The way she’d gasped his name as he’d pinned her against his sofa echoed in his head when he least expected it.
Christos knew the confounding inability to forget those brief minutes had contributed to his disgruntlement lately. But he refused to accept it was the reason he’d lost this case.
No, part of that blame lay with his grandfather and the increasingly unreasonable demands the old man had been making for the better part of two years.
‘To be on the safe side, I’ve called my wife and told her not to expect me home before midnight tonight.’
Willis’s words broke through Christos’s thoughts, bringing him back to the present.
‘Oh, come on, this is ridiculous. The nuclear winter can start tomorrow. I have drinks scheduled with a hot second-year associate at that new bar across the street. It took my secretary six tries just to get a reservation. I’m not cancelling.’
Willis exhaled despondently. ‘I’d probably do the same thing in your situation.’
Enough.
Christos yanked open the doors and entered the adjacent conference room. He watched with dispassionate eyes as the associates caught sight of him and turned varying shades of the rainbow.
‘Willis, send your wife my apologies along with a large bouquet of her favourite flowers charged to the business expense account, because she won’t be seeing you for the next week.’ He turned to the other man, who was now visibly quailing. ‘Smith, I’ll let you make your apologies to your date at your own expense. You, too, will not be seeing daylight for the next week. Any active files you’re working on I’ll have reassigned to your colleagues. But between the two of you, I expect a preliminary report on my desk by morning as to how this case was seemingly airtight forty-eight hours ago but still ended up blowing up in our faces. I want to know how an illegitimate child was missed right under our very noses. Understood?’ he asked in a deceptively calm voice.

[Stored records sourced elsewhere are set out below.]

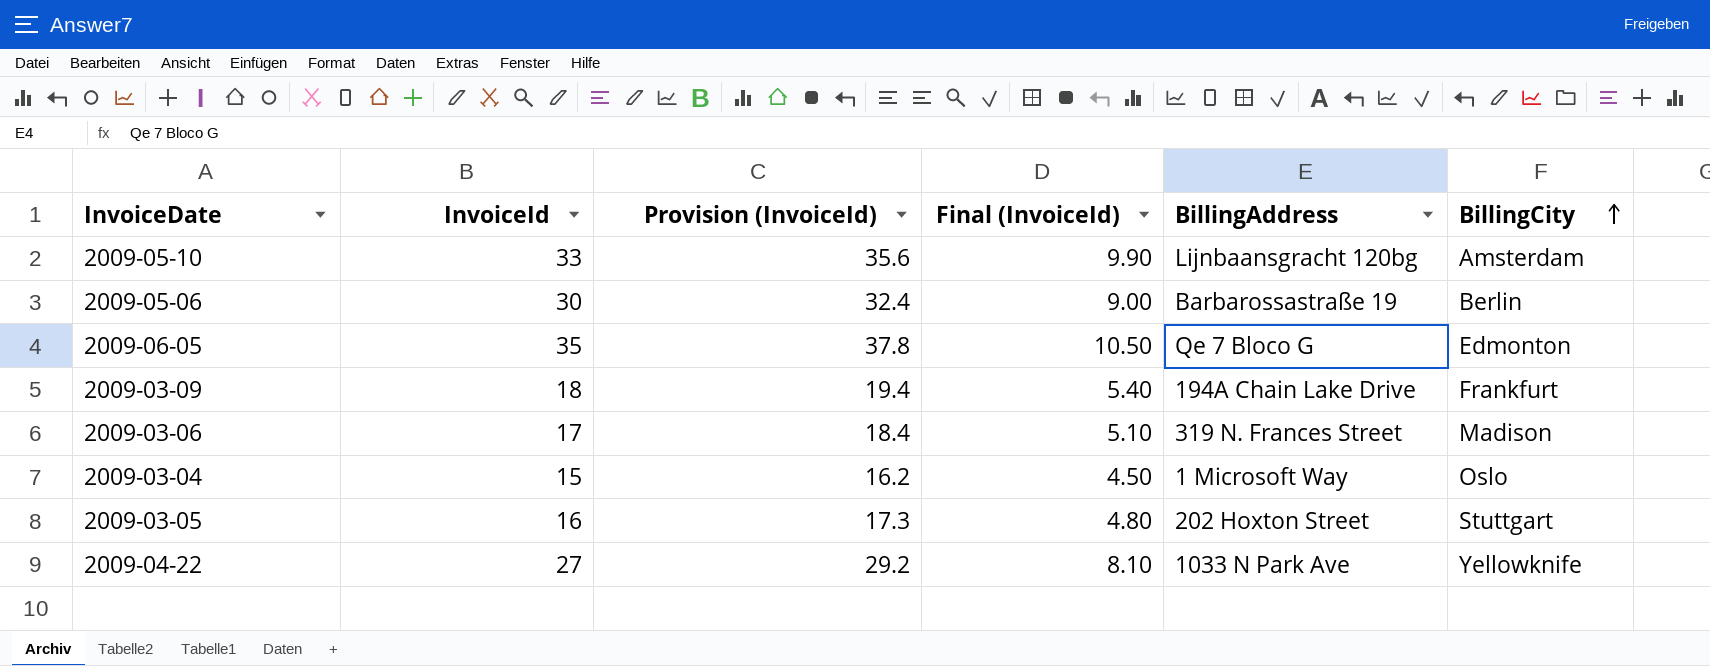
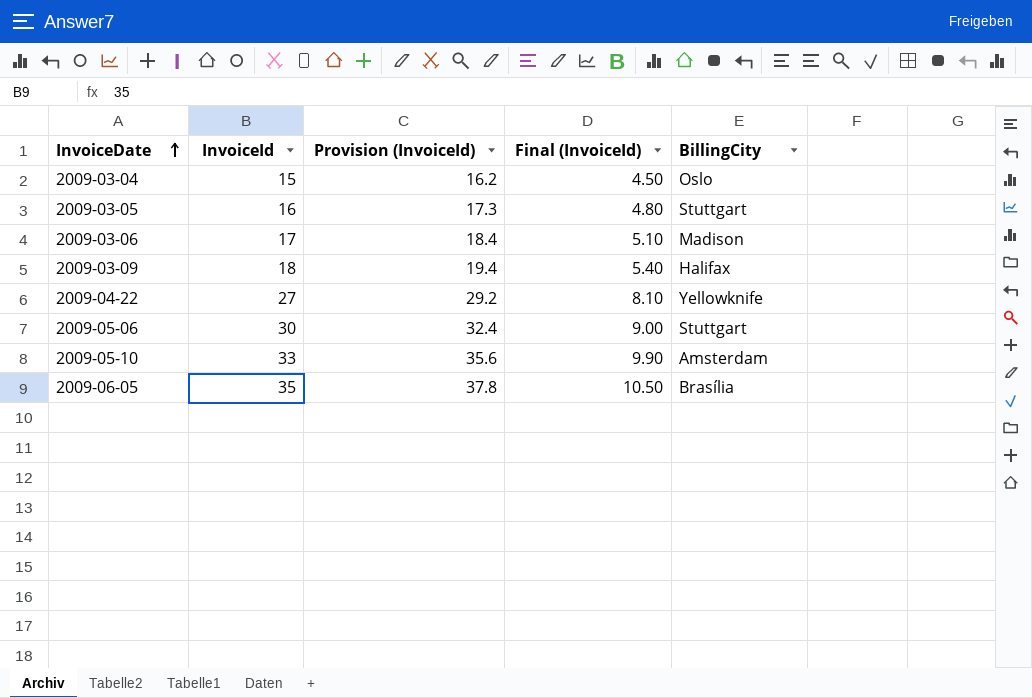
row order: BillingCity ascending -> InvoiceDate ascending
column BillingAddress | position: 5 -> none
2009-03-09 | BillingCity: Frankfurt -> Halifax
2009-05-06 | BillingCity: Berlin -> Stuttgart
2009-06-05 | BillingCity: Edmonton -> Brasília

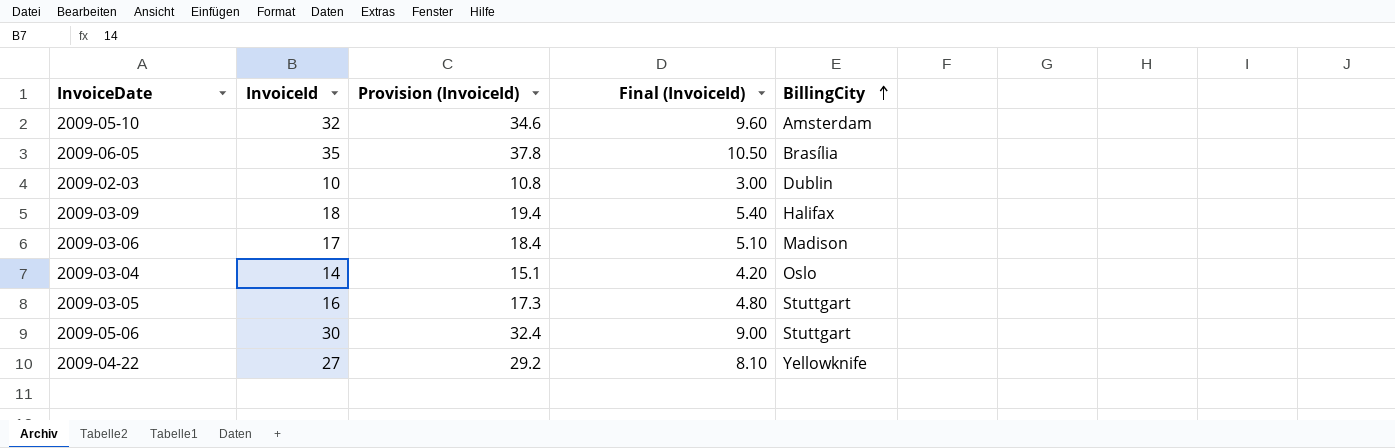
row order: InvoiceDate ascending -> BillingCity ascending
2009-05-10 | InvoiceId: 33 -> 32
2009-05-10 | Provision (InvoiceId): 35.6 -> 34.6
2009-05-10 | Final (InvoiceId): 9.90 -> 9.60
row 2009-02-03: none -> 10 | 10.8 | 3.00 | Dublin
2009-03-04 | InvoiceId: 15 -> 14
2009-03-04 | Provision (InvoiceId): 16.2 -> 15.1
2009-03-04 | Final (InvoiceId): 4.50 -> 4.20

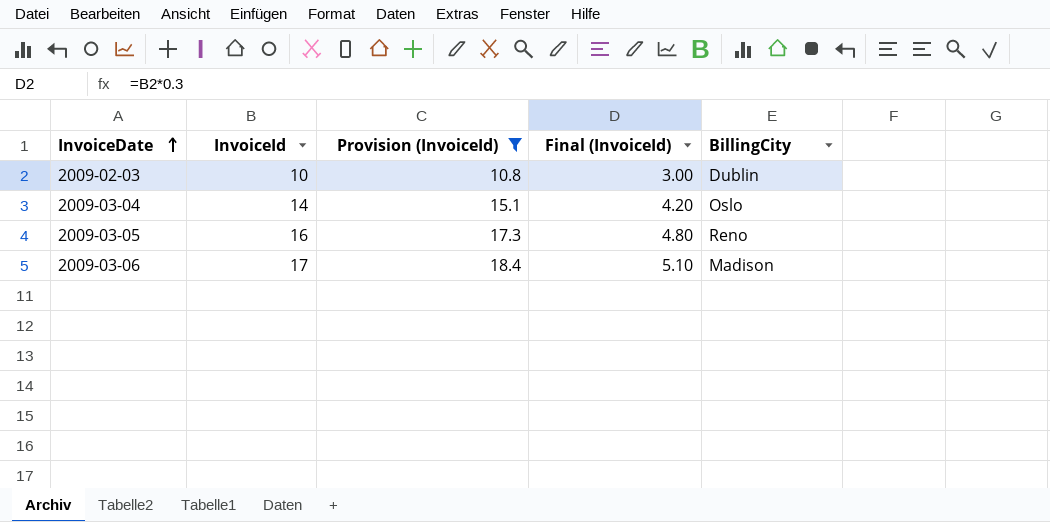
filter: none -> Provision (InvoiceId) <= 18.4
row order: BillingCity ascending -> InvoiceDate ascending
2009-03-05 | BillingCity: Stuttgart -> Reno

Swift nods came his way. ‘Of course, sir,’ Smith replied.
‘We’ll get right on it, Mr Drakakis,’ Willis added straightening his tie and his spine.
Christos turned to exit the room.
‘Sir?’
He paused at Smith’s nervous prompting, eyebrows raised.

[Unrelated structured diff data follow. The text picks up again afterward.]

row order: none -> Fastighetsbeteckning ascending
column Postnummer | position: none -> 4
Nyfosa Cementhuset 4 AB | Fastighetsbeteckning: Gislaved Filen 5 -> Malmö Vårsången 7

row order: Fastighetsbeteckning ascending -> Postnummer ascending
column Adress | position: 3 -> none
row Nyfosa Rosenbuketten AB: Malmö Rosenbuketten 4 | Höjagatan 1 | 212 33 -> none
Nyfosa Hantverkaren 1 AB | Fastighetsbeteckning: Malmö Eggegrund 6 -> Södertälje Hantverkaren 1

‘Umm...about what we were saying—’
‘You were right. I don’t like to lose. And yes, heads will roll this time too. You have one opportunity to make sure it’s not yours. Use it wisely. And in the future I suggest you check you’re alone before indulging in schoolyard gossip.’

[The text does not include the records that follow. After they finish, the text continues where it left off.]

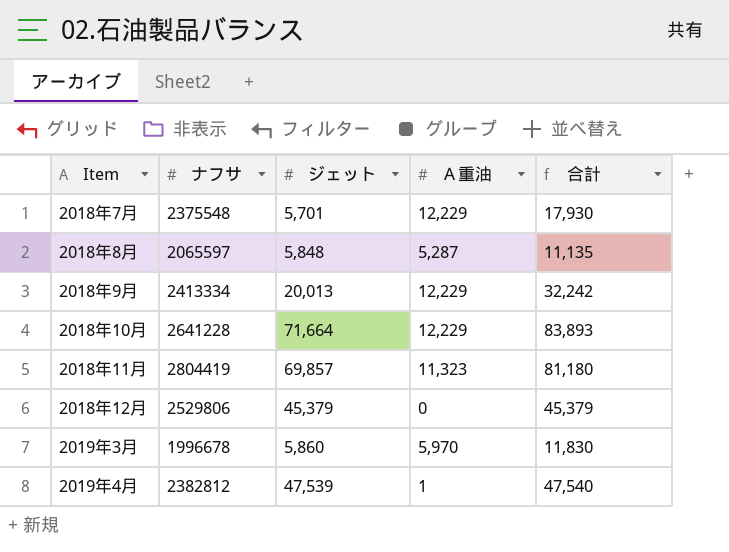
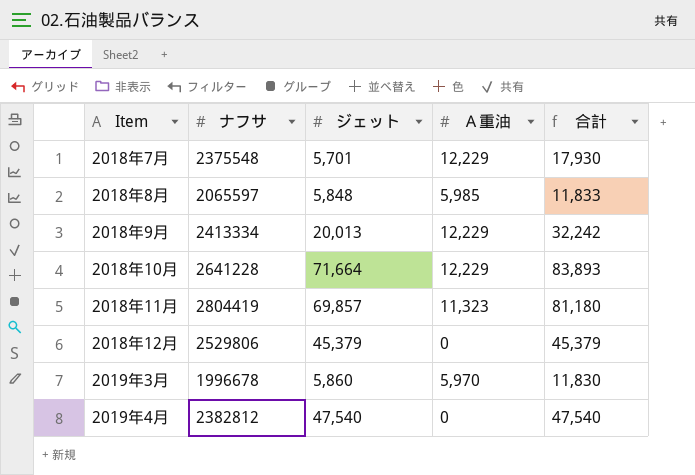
2018年8月 | Ａ重油: 5,287 -> 5,985
2018年8月 | 合計: 11,135 -> 11,833
2019年4月 | ジェット: 47,539 -> 47,540
2019年4月 | Ａ重油: 1 -> 0

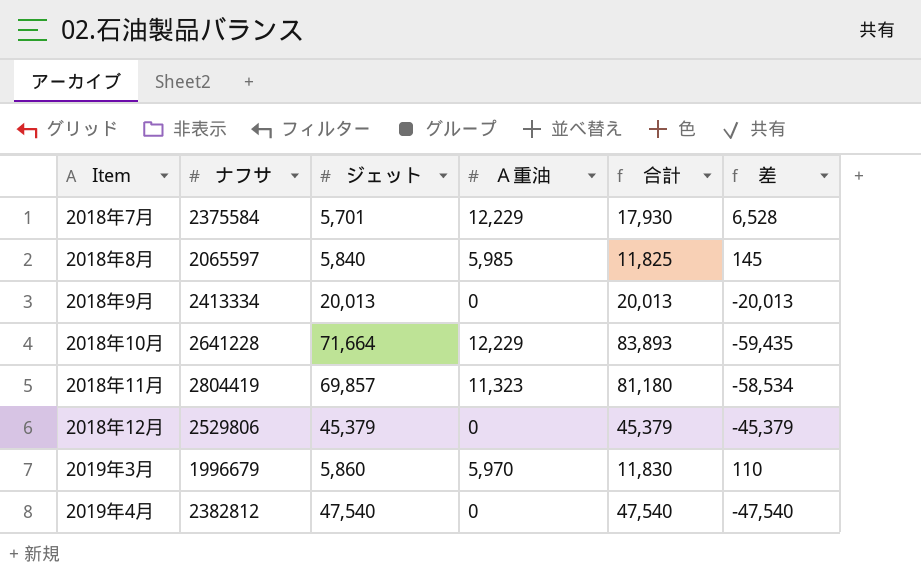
column 差 | formula: none -> [Ａ重油] - [ジェット]
2018年7月 | ナフサ: 2375548 -> 2375584
2018年8月 | ジェット: 5,848 -> 5,840
2018年8月 | 合計: 11,833 -> 11,825
2018年9月 | Ａ重油: 12,229 -> 0
2018年9月 | 合計: 32,242 -> 20,013
2019年3月 | ナフサ: 1996678 -> 1996679

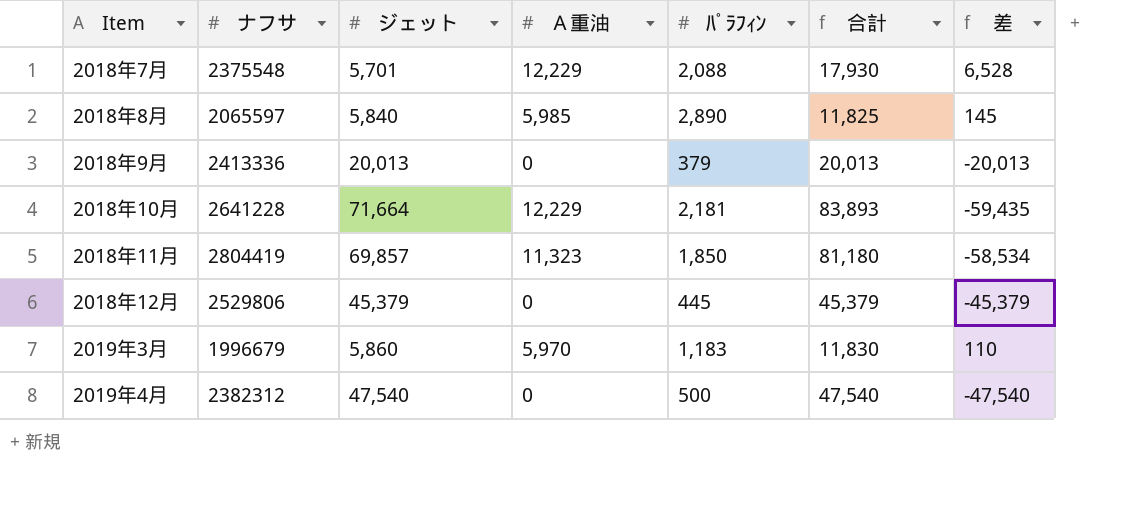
column ﾊﾟﾗﾌｨﾝ | position: none -> 5
2018年7月 | ナフサ: 2375584 -> 2375548
2018年9月 | ナフサ: 2413334 -> 2413336
2019年4月 | ナフサ: 2382812 -> 2382312

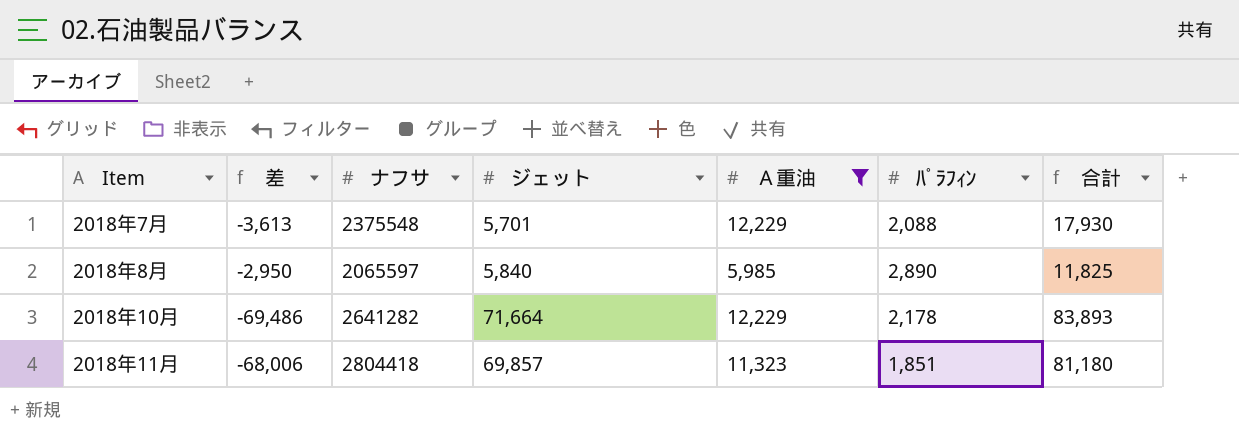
filter: none -> Ａ重油 >= 5,985
column 差 | formula: [Ａ重油] - [ジェット] -> [ﾊﾟﾗﾌｨﾝ] - [ジェット]
column 差 | position: 7 -> 2
2018年10月 | ナフサ: 2641228 -> 2641282
2018年10月 | ﾊﾟﾗﾌｨﾝ: 2,181 -> 2,178
2018年11月 | ナフサ: 2804419 -> 2804418
2018年11月 | ﾊﾟﾗﾌｨﾝ: 1,850 -> 1,851

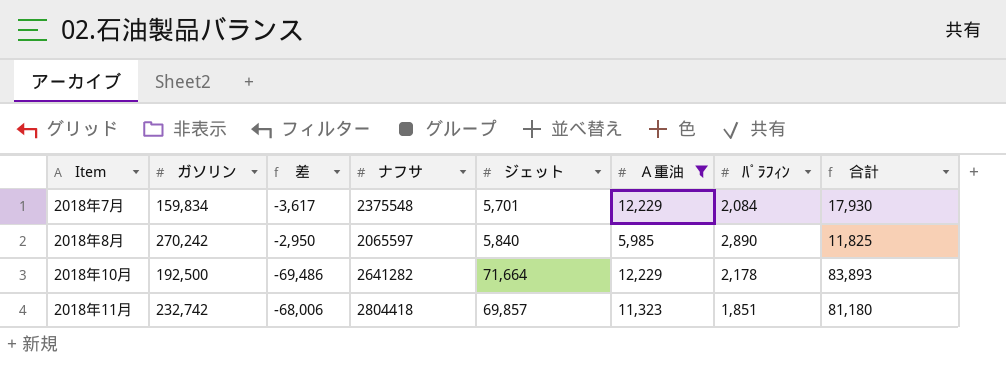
column ガソリン | position: none -> 2
2018年7月 | 差: -3,613 -> -3,617
2018年7月 | ﾊﾟﾗﾌｨﾝ: 2,088 -> 2,084

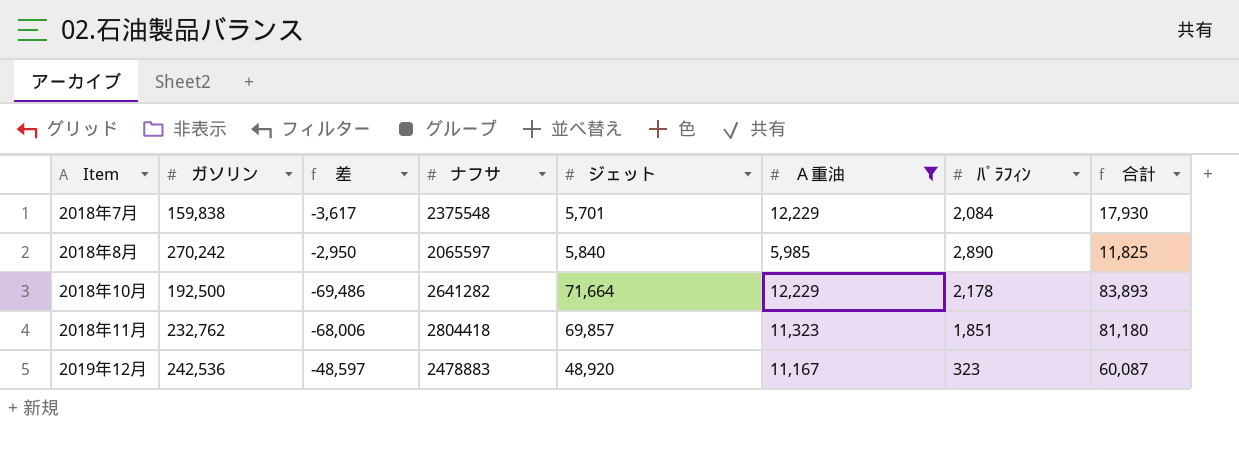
2018年7月 | ガソリン: 159,834 -> 159,838
2018年11月 | ガソリン: 232,742 -> 232,762
row 2019年12月: none -> 242,536 | -48,597 | 2478883 | 48,920 | 11,167 | 323 | 60,087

Christos ignored the buzzing phone in his pocket as he left, silently cursing himself for not containing his roiling reaction to the verdict until he was back in his office. The apprehensive whispering and furtive looks that came his way from his employees as he prowled down the hallway he could withstand. Even on his best day the ruthless determination with which he attacked his punishing caseload gave the most hardened subordinate meaningful pause before they attempted to engage him.